• **Problem**:
Transcribe the entries that come next exactly, but not the pictures they contain.

• **Data for this exercise**:
####################

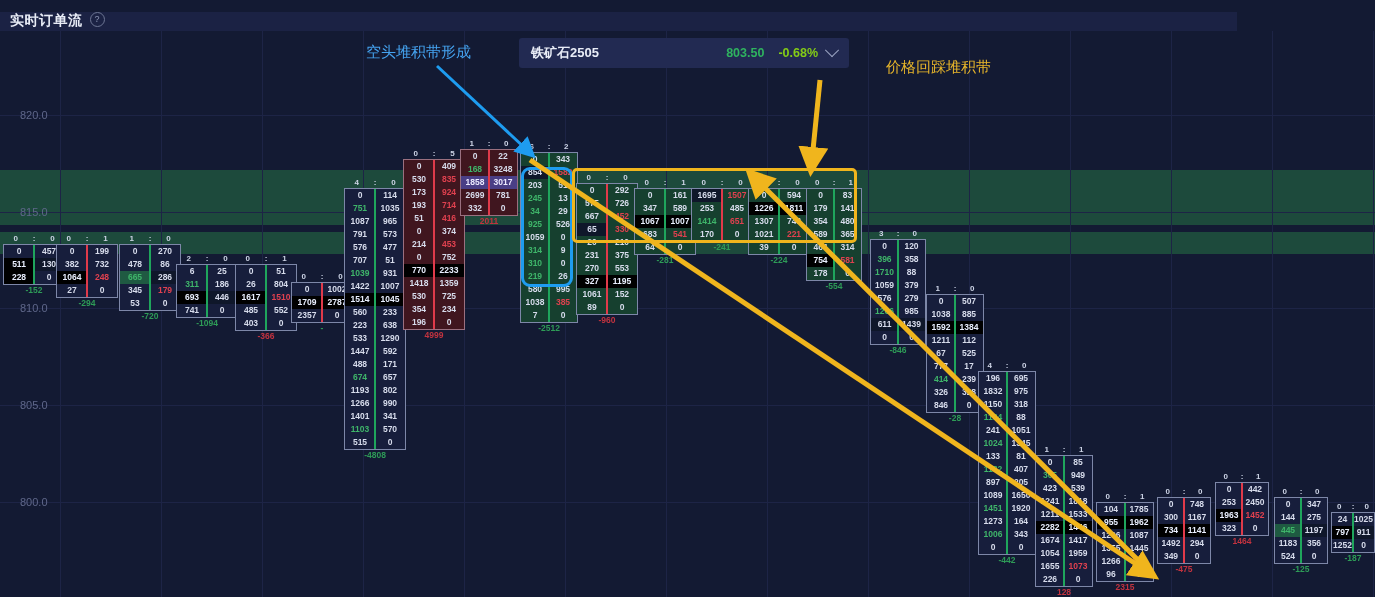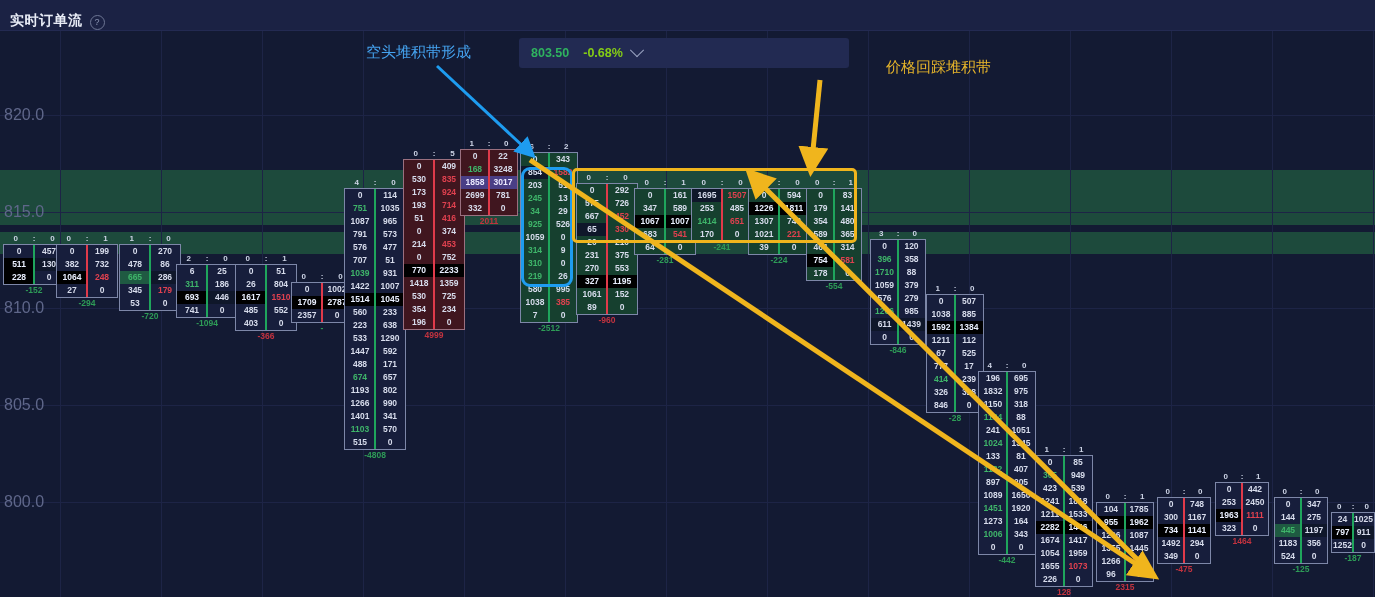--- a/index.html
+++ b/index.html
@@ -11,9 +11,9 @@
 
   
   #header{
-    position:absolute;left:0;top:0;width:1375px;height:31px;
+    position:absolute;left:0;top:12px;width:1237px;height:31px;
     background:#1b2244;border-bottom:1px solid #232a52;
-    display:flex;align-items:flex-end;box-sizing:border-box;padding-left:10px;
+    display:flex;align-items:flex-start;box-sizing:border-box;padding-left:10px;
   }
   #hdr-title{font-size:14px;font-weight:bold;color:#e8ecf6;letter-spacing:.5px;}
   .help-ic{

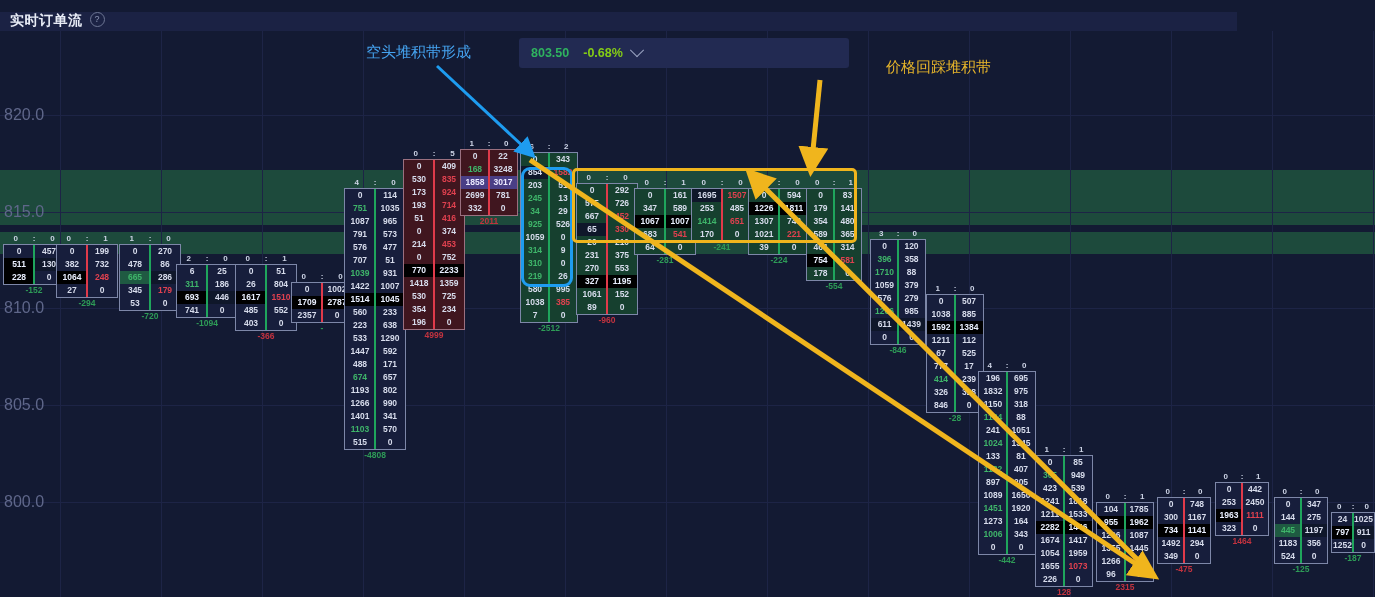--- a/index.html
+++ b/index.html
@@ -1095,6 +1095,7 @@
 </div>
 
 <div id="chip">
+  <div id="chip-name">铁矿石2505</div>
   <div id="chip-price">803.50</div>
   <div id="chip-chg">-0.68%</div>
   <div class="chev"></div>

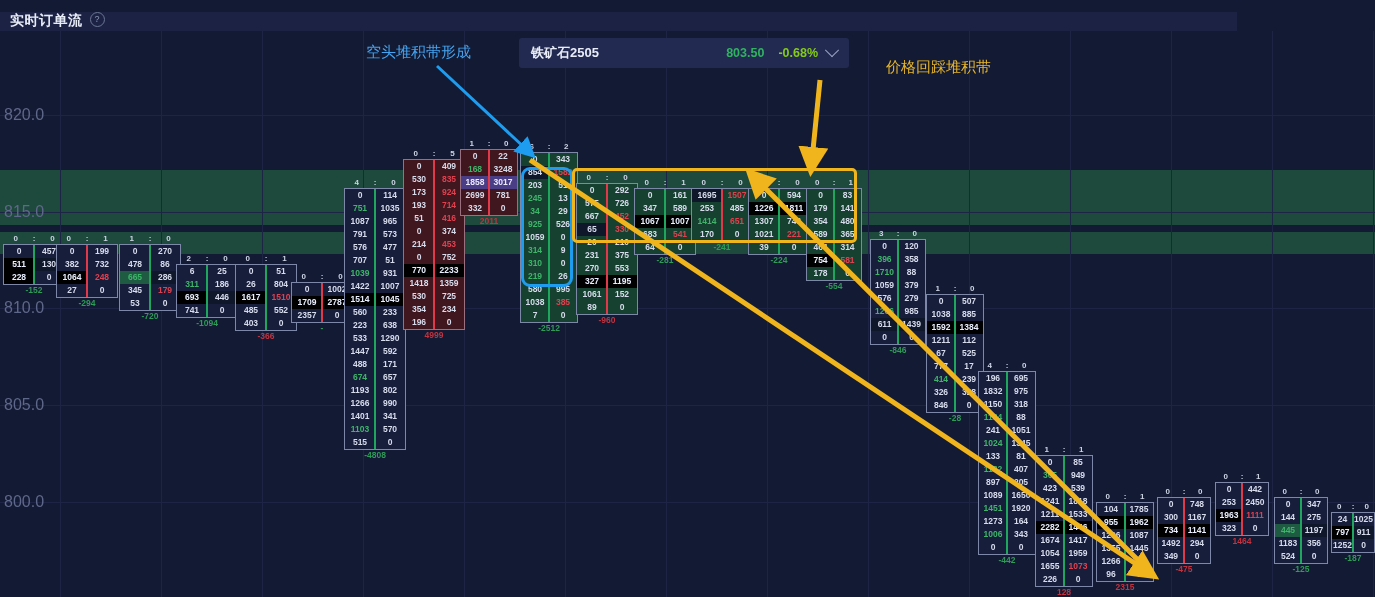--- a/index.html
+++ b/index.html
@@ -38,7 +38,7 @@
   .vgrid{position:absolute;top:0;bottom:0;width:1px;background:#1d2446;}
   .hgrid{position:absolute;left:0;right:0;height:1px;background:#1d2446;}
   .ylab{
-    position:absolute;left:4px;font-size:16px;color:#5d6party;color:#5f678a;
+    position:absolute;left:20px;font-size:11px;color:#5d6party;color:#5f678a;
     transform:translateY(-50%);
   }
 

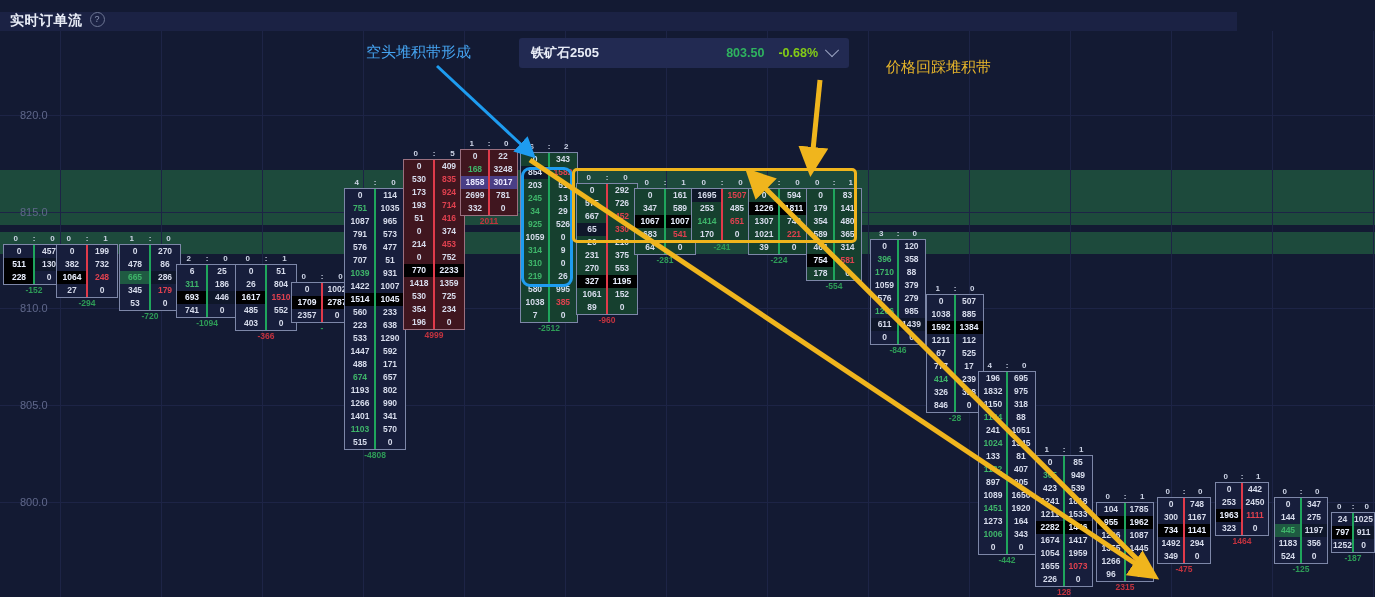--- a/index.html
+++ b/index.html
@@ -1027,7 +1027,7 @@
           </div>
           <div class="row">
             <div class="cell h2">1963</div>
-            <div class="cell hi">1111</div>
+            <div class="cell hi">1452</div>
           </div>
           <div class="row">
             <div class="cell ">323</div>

####################

• **Response for this exercise**:
--- a/index.html
+++ b/index.html
@@ -11,9 +11,9 @@
 
   
   #header{
-    position:absolute;left:0;top:0;width:1375px;height:31px;
+    position:absolute;left:0;top:12px;width:1237px;height:31px;
     background:#1b2244;border-bottom:1px solid #232a52;
-    display:flex;align-items:flex-end;box-sizing:border-box;padding-left:10px;
+    display:flex;align-items:flex-start;box-sizing:border-box;padding-left:10px;
   }
   #hdr-title{font-size:14px;font-weight:bold;color:#e8ecf6;letter-spacing:.5px;}
   .help-ic{

--- a/index.html
+++ b/index.html
@@ -1095,6 +1095,7 @@
 </div>
 
 <div id="chip">
+  <div id="chip-name">铁矿石2505</div>
   <div id="chip-price">803.50</div>
   <div id="chip-chg">-0.68%</div>
   <div class="chev"></div>

--- a/index.html
+++ b/index.html
@@ -38,7 +38,7 @@
   .vgrid{position:absolute;top:0;bottom:0;width:1px;background:#1d2446;}
   .hgrid{position:absolute;left:0;right:0;height:1px;background:#1d2446;}
   .ylab{
-    position:absolute;left:4px;font-size:16px;color:#5d6party;color:#5f678a;
+    position:absolute;left:20px;font-size:11px;color:#5d6party;color:#5f678a;
     transform:translateY(-50%);
   }
 

--- a/index.html
+++ b/index.html
@@ -1027,7 +1027,7 @@
           </div>
           <div class="row">
             <div class="cell h2">1963</div>
-            <div class="cell hi">1111</div>
+            <div class="cell hi">1452</div>
           </div>
           <div class="row">
             <div class="cell ">323</div>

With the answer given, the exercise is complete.